Dans son message, Salomon Idi Kalonda estime que le dépôt de cette proposition de loi intervient à un moment inapproprié, alors que le pays fait face à une crise sécuritaire persistante dans sa partie orientale.
Selon lui, engager un processus référendaire dans un tel contexte revient à détourner l’attention des priorités nationales, notamment la restauration de la paix dans les zones en conflit.
Au-delà de l’opportunité du moment, le sénateur voit dans cette réforme une étape vers une révision constitutionnelle plus large. Il redoute que cette dynamique n’ouvre la voie à un troisième mandat présidentiel, une hypothèse régulièrement évoquée dans le débat politique congolais.
L’élu de l’opposition considère ainsi que cette démarche pourrait fragiliser davantage les institutions et accentuer les tensions politiques.
Un appel direct au président
Dans un ton solennel, Salomon Idi Kalonda exhorte Félix Tshisekedi à revoir sa position et à privilégier l’intérêt supérieur de la nation. Il l’invite à « rester du côté du peuple » et à « sortir par la grande porte », en renonçant à ce projet controversé.
Dans sa lettre, le sénateur invoque également l’héritage politique de la famille Tshisekedi pour appuyer son plaidoyer :
« Monsieur le Président, vous avez hérité d’un nom, d’un combat. En soumettant cette proposition de loi, votre regroupement politique commet un parjure. C’est une trahison à la mémoire des treize parlementaires, parmi lesquels Étienne Tshisekedi wa Mulumba ».
Le sénateur rappelle le combat des figures historiques de la démocratie congolaise, qui se sont opposées à la dictature au prix de lourds sacrifices.
« Ces hommes ont bravé la dictature la plus féroce, enduré la prison, les relégations, la torture, pour que le Congo ne soit plus jamais la propriété d’un seul homme ou d’un clan », écrit-il.
S’interrogeant sur la cohérence de l’action actuelle du pouvoir, il déplore ce qu’il considère comme une reproduction des pratiques autrefois dénoncées :
« Comment alors prétendre honorer cet héritage, alors que le pouvoir actuel reproduit, méthode pour méthode, les dérives qu’il avait lui-même dénoncées par le passé » ?
Le risque d’une crise constitutionnelle
Pour Salomon Idi Kalonda, l’organisation d’un référendum dans le contexte actuel pourrait accentuer les divisions au sein du pays et conduire à une crise institutionnelle majeure.
« Organiser un référendum dans cet environnement, c’est entériner cette division du pays, que rien ne saurait justifier », avertit-il.
Le sénateur conclut en appelant le chef de l’État à agir pour éviter une escalade politique :
« Vous seul pouvez encore retirer ce texte et éviter à notre pays une crise constitutionnelle grave ».

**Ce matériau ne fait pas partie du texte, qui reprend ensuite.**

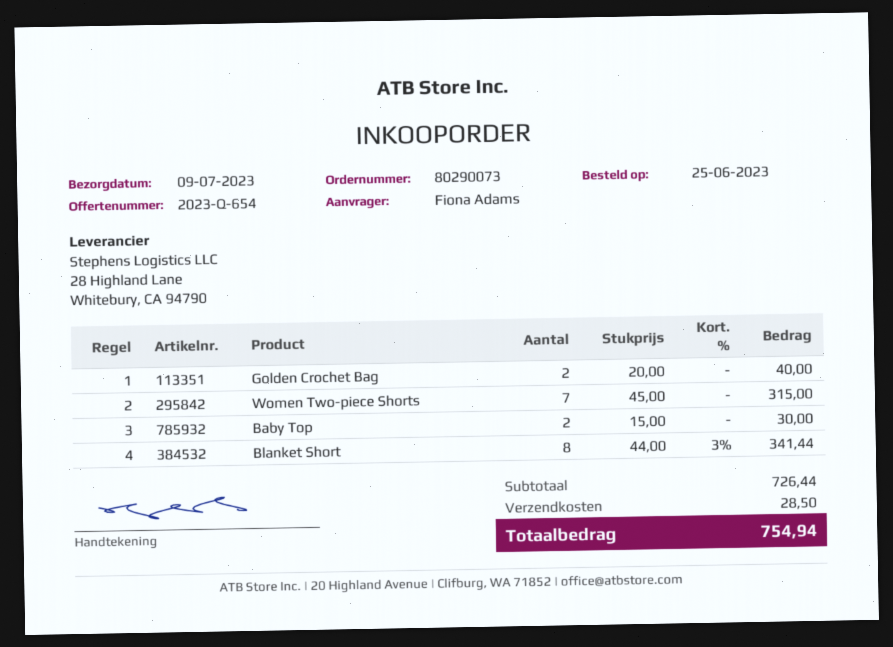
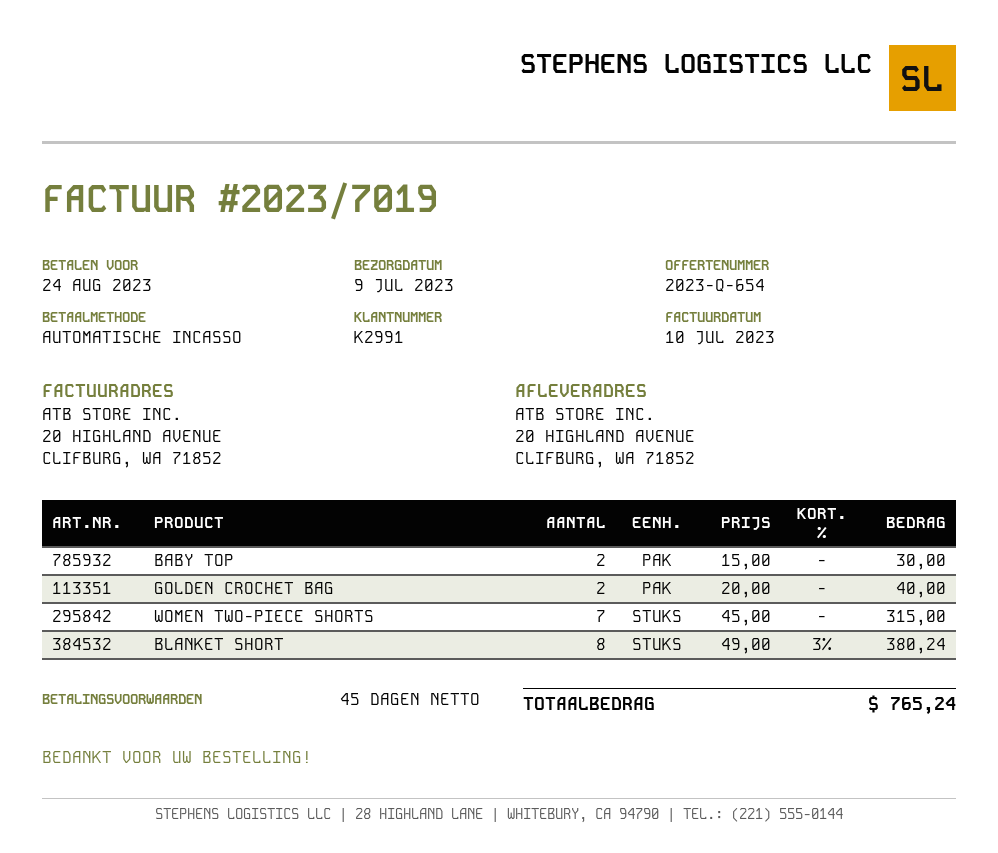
Blanket Short: 8 x 44.00 - 3% = 341.44 -> 8 x 49.00 - 3% = 380.24
shipping: 28.50 -> none
total: 754.94 -> 765.24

Un choix historique à venir
Dans un passage final au ton particulièrement grave, Salomon Idi Kalonda place Félix Tshisekedi face à ce qu’il présente comme une responsabilité historique :
« L’histoire retiendra soit que vous avez été celui qui a liquidé l’héritage démocratique de la RDC, soit celui qui, au moment décisif, a choisi la patrie plutôt que le pouvoir ».
Cette prise de position intervient dans un climat politique déjà tendu autour de la question du référendum, qui continue de diviser la classe politique et l’opinion publique en République démocratique du Congo.